- _WHAT IS REQUIRED_: Could you restate every record below word for word?

- _THE DATA_:

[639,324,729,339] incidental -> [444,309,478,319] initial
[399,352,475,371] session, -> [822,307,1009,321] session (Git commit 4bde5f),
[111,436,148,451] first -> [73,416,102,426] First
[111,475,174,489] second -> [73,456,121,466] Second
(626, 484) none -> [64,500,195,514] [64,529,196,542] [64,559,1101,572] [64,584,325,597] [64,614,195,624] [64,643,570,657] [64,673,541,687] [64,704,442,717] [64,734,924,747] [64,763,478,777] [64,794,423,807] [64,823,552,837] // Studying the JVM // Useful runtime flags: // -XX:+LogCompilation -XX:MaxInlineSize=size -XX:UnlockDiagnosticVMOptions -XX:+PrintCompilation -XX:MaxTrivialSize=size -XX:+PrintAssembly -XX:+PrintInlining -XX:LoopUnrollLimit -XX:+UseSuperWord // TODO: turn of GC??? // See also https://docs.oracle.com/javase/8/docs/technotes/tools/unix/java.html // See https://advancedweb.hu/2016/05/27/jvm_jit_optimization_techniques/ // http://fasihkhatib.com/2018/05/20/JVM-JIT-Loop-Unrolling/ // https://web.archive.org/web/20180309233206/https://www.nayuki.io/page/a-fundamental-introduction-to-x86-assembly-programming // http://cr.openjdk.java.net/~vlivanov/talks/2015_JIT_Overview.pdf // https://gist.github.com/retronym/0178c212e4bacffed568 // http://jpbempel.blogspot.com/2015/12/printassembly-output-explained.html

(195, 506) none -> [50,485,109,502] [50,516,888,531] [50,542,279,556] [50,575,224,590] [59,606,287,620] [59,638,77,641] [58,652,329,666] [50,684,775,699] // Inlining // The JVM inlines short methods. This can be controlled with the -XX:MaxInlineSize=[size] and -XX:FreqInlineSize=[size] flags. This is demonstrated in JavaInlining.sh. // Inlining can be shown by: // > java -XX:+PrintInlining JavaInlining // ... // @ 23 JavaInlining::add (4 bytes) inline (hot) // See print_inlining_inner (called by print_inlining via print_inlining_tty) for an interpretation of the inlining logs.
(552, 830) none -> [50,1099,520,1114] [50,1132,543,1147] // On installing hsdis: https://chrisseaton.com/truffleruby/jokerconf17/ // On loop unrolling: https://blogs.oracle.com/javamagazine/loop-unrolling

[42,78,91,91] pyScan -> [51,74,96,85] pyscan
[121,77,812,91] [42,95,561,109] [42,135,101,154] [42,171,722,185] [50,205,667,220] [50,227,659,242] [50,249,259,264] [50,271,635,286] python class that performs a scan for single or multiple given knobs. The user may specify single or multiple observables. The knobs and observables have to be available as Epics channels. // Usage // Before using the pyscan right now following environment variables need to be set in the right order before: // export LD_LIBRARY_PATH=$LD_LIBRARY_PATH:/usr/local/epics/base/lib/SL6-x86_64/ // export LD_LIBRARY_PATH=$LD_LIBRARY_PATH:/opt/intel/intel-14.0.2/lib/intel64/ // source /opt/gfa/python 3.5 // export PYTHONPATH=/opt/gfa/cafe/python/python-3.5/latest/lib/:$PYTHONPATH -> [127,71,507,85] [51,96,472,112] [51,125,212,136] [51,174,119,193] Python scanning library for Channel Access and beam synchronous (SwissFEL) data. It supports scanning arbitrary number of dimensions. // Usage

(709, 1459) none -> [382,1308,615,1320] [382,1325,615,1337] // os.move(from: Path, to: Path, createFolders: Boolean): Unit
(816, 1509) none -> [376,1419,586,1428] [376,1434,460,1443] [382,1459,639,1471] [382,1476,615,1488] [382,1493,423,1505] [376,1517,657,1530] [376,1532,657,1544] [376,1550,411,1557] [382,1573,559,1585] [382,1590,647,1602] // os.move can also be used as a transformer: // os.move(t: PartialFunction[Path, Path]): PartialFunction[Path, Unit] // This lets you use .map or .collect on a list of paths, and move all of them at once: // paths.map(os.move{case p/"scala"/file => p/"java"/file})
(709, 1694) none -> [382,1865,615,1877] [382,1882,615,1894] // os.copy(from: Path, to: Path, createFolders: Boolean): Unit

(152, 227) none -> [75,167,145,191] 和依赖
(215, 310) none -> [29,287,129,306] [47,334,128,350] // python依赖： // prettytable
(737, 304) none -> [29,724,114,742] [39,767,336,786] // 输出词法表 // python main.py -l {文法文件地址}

- _WORKED SOLUTION_:
[639,324,729,339] incidental -> [444,309,478,319] initial
[399,352,475,371] session, -> [822,307,1009,321] session (Git commit 4bde5f),
[111,436,148,451] first -> [73,416,102,426] First
[111,475,174,489] second -> [73,456,121,466] Second
(626, 484) none -> [64,500,195,514] [64,529,196,542] [64,559,1101,572] [64,584,325,597] [64,614,195,624] [64,643,570,657] [64,673,541,687] [64,704,442,717] [64,734,924,747] [64,763,478,777] [64,794,423,807] [64,823,552,837] // Studying the JVM // Useful runtime flags: // -XX:+LogCompilation -XX:MaxInlineSize=size -XX:UnlockDiagnosticVMOptions -XX:+PrintCompilation -XX:MaxTrivialSize=size -XX:+PrintAssembly -XX:+PrintInlining -XX:LoopUnrollLimit -XX:+UseSuperWord // TODO: turn of GC??? // See also https://docs.oracle.com/javase/8/docs/technotes/tools/unix/java.html // See https://advancedweb.hu/2016/05/27/jvm_jit_optimization_techniques/ // http://fasihkhatib.com/2018/05/20/JVM-JIT-Loop-Unrolling/ // https://web.archive.org/web/20180309233206/https://www.nayuki.io/page/a-fundamental-introduction-to-x86-assembly-programming // http://cr.openjdk.java.net/~vlivanov/talks/2015_JIT_Overview.pdf // https://gist.github.com/retronym/0178c212e4bacffed568 // http://jpbempel.blogspot.com/2015/12/printassembly-output-explained.html

(195, 506) none -> [50,485,109,502] [50,516,888,531] [50,542,279,556] [50,575,224,590] [59,606,287,620] [59,638,77,641] [58,652,329,666] [50,684,775,699] // Inlining // The JVM inlines short methods. This can be controlled with the -XX:MaxInlineSize=[size] and -XX:FreqInlineSize=[size] flags. This is demonstrated in JavaInlining.sh. // Inlining can be shown by: // > java -XX:+PrintInlining JavaInlining // ... // @ 23 JavaInlining::add (4 bytes) inline (hot) // See print_inlining_inner (called by print_inlining via print_inlining_tty) for an interpretation of the inlining logs.
(552, 830) none -> [50,1099,520,1114] [50,1132,543,1147] // On installing hsdis: https://chrisseaton.com/truffleruby/jokerconf17/ // On loop unrolling: https://blogs.oracle.com/javamagazine/loop-unrolling

[42,78,91,91] pyScan -> [51,74,96,85] pyscan
[121,77,812,91] [42,95,561,109] [42,135,101,154] [42,171,722,185] [50,205,667,220] [50,227,659,242] [50,249,259,264] [50,271,635,286] python class that performs a scan for single or multiple given knobs. The user may specify single or multiple observables. The knobs and observables have to be available as Epics channels. // Usage // Before using the pyscan right now following environment variables need to be set in the right order before: // export LD_LIBRARY_PATH=$LD_LIBRARY_PATH:/usr/local/epics/base/lib/SL6-x86_64/ // export LD_LIBRARY_PATH=$LD_LIBRARY_PATH:/opt/intel/intel-14.0.2/lib/intel64/ // source /opt/gfa/python 3.5 // export PYTHONPATH=/opt/gfa/cafe/python/python-3.5/latest/lib/:$PYTHONPATH -> [127,71,507,85] [51,96,472,112] [51,125,212,136] [51,174,119,193] Python scanning library for Channel Access and beam synchronous (SwissFEL) data. It supports scanning arbitrary number of dimensions. // Usage

(709, 1459) none -> [382,1308,615,1320] [382,1325,615,1337] // os.move(from: Path, to: Path, createFolders: Boolean): Unit
(816, 1509) none -> [376,1419,586,1428] [376,1434,460,1443] [382,1459,639,1471] [382,1476,615,1488] [382,1493,423,1505] [376,1517,657,1530] [376,1532,657,1544] [376,1550,411,1557] [382,1573,559,1585] [382,1590,647,1602] // os.move can also be used as a transformer: // os.move(t: PartialFunction[Path, Path]): PartialFunction[Path, Unit] // This lets you use .map or .collect on a list of paths, and move all of them at once: // paths.map(os.move{case p/"scala"/file => p/"java"/file})
(709, 1694) none -> [382,1865,615,1877] [382,1882,615,1894] // os.copy(from: Path, to: Path, createFolders: Boolean): Unit

(152, 227) none -> [75,167,145,191] 和依赖
(215, 310) none -> [29,287,129,306] [47,334,128,350] // python依赖： // prettytable
(737, 304) none -> [29,724,114,742] [39,767,336,786] // 输出词法表 // python main.py -l {文法文件地址}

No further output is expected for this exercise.